More than likely, you will also want to have your secondary (non-MAIN) activities specify the MIME type of data on which they work. Then, if an intent is targeted for that MIME type—either directly, or indirectly by the Uri referencing something of that type—Android will know that the component handles such data.

For example, you could have an activity declared like this:

<activity android:name=".TourViewActivity">
  <intent-filter>
    <action android:name="android.intent.action.VIEW" />
    <category android:name="android.intent.category.DEFAULT" />
    <data android:mimeType="vnd.android.cursor.item/vnd.commonsware.tour" />
  </intent-filter>
</activity>

This activity will be launched by an intent requesting to view a Uri representing a vnd.android.cursor.item/vnd.commonsware.tour piece of content. That Intent could come from another activity in the same application (e.g., the MAIN activity for this application) or from another activity in another Android application that happens to know a Uri that this activity handles.

Narrow Receivers

In the preceding examples, the intent filters were set up on activities. Sometimes, tying intents to activities is not exactly what you want, as in these cases:

  • Some system events might cause you to want to trigger something in a service rather than an activity.
  • Some events might need to launch different activities in different circumstances, where the criteria are not solely based on the intent itself, but some other state (e.g., if you get intent X and the database has a Y, then launch activity M; if the database does not have a Y, then launch activity N).

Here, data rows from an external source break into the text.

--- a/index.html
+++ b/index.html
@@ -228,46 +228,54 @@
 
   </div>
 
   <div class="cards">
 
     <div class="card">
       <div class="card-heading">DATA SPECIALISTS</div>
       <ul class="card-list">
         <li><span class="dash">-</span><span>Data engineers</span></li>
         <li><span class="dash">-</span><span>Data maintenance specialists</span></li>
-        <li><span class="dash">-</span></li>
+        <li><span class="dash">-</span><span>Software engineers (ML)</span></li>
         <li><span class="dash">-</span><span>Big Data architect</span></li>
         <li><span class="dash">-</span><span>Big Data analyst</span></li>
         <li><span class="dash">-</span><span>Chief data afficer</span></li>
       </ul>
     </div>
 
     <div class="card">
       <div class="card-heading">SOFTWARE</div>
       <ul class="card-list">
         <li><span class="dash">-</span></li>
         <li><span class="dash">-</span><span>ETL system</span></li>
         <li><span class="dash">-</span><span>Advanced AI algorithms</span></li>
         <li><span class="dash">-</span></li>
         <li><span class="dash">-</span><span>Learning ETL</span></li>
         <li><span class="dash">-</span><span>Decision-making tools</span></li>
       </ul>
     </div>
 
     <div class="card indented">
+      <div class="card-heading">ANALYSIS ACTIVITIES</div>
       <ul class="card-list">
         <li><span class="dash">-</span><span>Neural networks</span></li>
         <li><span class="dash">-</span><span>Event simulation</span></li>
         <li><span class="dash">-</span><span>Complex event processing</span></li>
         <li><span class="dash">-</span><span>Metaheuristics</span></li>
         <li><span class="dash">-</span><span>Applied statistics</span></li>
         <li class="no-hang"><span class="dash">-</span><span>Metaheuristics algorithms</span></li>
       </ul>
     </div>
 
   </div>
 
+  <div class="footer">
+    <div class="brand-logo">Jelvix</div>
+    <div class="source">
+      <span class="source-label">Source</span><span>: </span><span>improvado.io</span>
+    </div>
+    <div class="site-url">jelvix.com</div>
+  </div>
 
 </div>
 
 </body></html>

For these cases, Android offers the intent receiver, defined as a class implementing the BroadcastReceiver interface. Intent receivers are disposable objects designed to receive intents—particularly broadcast intents—and take action. The action typically involves launching other intents to trigger logic in an activity, service, or other component.

The BroadcastReceiver interface has only one method: onReceive(). Intent receivers implement that method, where they do whatever it is they wish to do upon an incoming intent. To declare an intent receiver, add a receiver element to your AndroidManifest.xml file:

<receiver android:name=".MyIntentReceiverClassName" />

An intent receiver is alive for only as long as it takes to process onReceive(). As soon as that method returns, the receiver instance is subject to garbage collection and will not be reused. This means intent receivers are somewhat limited in what they can do, mostly to avoid anything that involves any sort of callback. For example, they cannot bind to a service, and they cannot open a dialog.

The exception is if the BroadcastReceiver is implemented on some longer-lived component, such as an activity or service. In that case, the intent receiver lives as long as its “host” does (e.g., until the activity is frozen). However, in this case, you cannot declare the intent receiver via AndroidManifest.xml. Instead, you need to call registerReceiver() on your Activity's onResume() callback to declare interest in an intent, and then call unregisterReceiver() from your Activity's onPause() when you no longer need those intents.

The Pause Caveat

There is one hiccup with using Intent objects to pass arbitrary messages around: It works only when the receiver is active. To quote from the documentation for BroadcastReceiver:

If registering a receiver in your Activity.onResume() implementation, you should unregister it in Activity.onPause(). (You won't receive intents when paused, and this will cut down on unnecessary system overhead). Do not unregister in Activity.onSaveInstanceState(), because this won't be called if the user moves back in the history stack.

Hence, you can use the Intent framework as an arbitrary message bus only in the following situations:

  • Your receiver does not care if it misses messages because it was not active.
  • You provide some means of getting the receiver “caught up” on messages it missed while it was inactive.

In Chapters 29 and 30, you will see an example of the former condition, where the receiver (service client) will use Intent-based messages when they are available, but does not need them if the client is not active.